9. Mardi
Everest est pile à l’heure. Moi, j’ai pris un peu d’avance ; mon déjeuner pendouille déjà dans le sac plastique, au bout de mon bras. Je guette, invisible derrière un platane, à quelques pas du commerce.
Même parka fluorescente, même bonnet noir enfoncé jusqu'aux yeux, même démarche de butor en route pour massacrer la Terre entière. Alors qu’il pousse la porte de la boulangerie, j’aperçois son visage, lisse et dur comme une tombe en pierre. Une physionomie à la fois ordinaire et remarquable, comme installée depuis toujours dans l’inconscient collectif ; l’archétype du gros bras silencieux, mais terrifiant, du géant paisible qu’il vaut mieux ne pas énerver.
Il sort de la boutique et je lui emboîte le pas, à une distance raisonnable. Je trouve particulièrement ridicule de trottiner ainsi dans la rue, de suivre un inconnu qui pourrait me briser la nuque avec seulement deux doigts, mais quelque chose me contraint à le faire quand même.
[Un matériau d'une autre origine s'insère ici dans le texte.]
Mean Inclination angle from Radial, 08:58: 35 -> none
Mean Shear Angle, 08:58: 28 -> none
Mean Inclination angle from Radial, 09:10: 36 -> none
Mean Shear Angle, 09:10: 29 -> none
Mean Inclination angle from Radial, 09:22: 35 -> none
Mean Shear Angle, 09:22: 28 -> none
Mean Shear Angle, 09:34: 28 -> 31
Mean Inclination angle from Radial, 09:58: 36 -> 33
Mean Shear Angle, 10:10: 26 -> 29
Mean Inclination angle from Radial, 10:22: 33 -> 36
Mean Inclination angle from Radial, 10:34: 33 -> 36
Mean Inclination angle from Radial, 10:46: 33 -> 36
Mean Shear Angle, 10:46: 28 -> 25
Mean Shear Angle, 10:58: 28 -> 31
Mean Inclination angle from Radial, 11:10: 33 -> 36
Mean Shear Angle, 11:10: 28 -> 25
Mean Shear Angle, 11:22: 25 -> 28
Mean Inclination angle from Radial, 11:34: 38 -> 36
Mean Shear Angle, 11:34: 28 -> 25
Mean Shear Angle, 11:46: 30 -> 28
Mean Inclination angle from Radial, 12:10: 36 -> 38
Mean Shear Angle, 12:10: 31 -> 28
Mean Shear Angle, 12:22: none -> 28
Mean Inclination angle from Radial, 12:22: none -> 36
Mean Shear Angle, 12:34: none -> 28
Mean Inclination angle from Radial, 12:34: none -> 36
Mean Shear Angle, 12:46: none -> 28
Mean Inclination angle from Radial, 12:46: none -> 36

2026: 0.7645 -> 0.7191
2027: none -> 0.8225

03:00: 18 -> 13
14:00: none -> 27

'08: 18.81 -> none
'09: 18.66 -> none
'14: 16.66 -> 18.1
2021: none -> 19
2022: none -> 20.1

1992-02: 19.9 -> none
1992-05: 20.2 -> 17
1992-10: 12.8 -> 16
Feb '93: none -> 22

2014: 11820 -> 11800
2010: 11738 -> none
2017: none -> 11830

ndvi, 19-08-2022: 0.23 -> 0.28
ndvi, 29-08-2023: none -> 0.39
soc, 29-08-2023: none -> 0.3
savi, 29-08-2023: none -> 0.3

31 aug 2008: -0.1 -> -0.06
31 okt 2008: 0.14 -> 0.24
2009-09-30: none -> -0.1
Curiosité, nouvelle obsession. Je veux savoir qui est ce type, pourquoi il est entré dans ma vie alors que celle-ci, après trois années de routine familière, a décidé de s’emballer. Dimanche, j’estimais que c’était trop, mais visiblement ce n’est pas assez. Alors, quitte à côtoyer l’angoisse, autant le faire à fond, non ? En revanche, ce sera petit à petit ; je ne reculerai devant aucune tribulation, mais je souhaite les affronter une à la fois.
Après une centaine de mètres à le suivre au pas de charge, je le vois s’enfoncer dans le métro.
À demain, Everest.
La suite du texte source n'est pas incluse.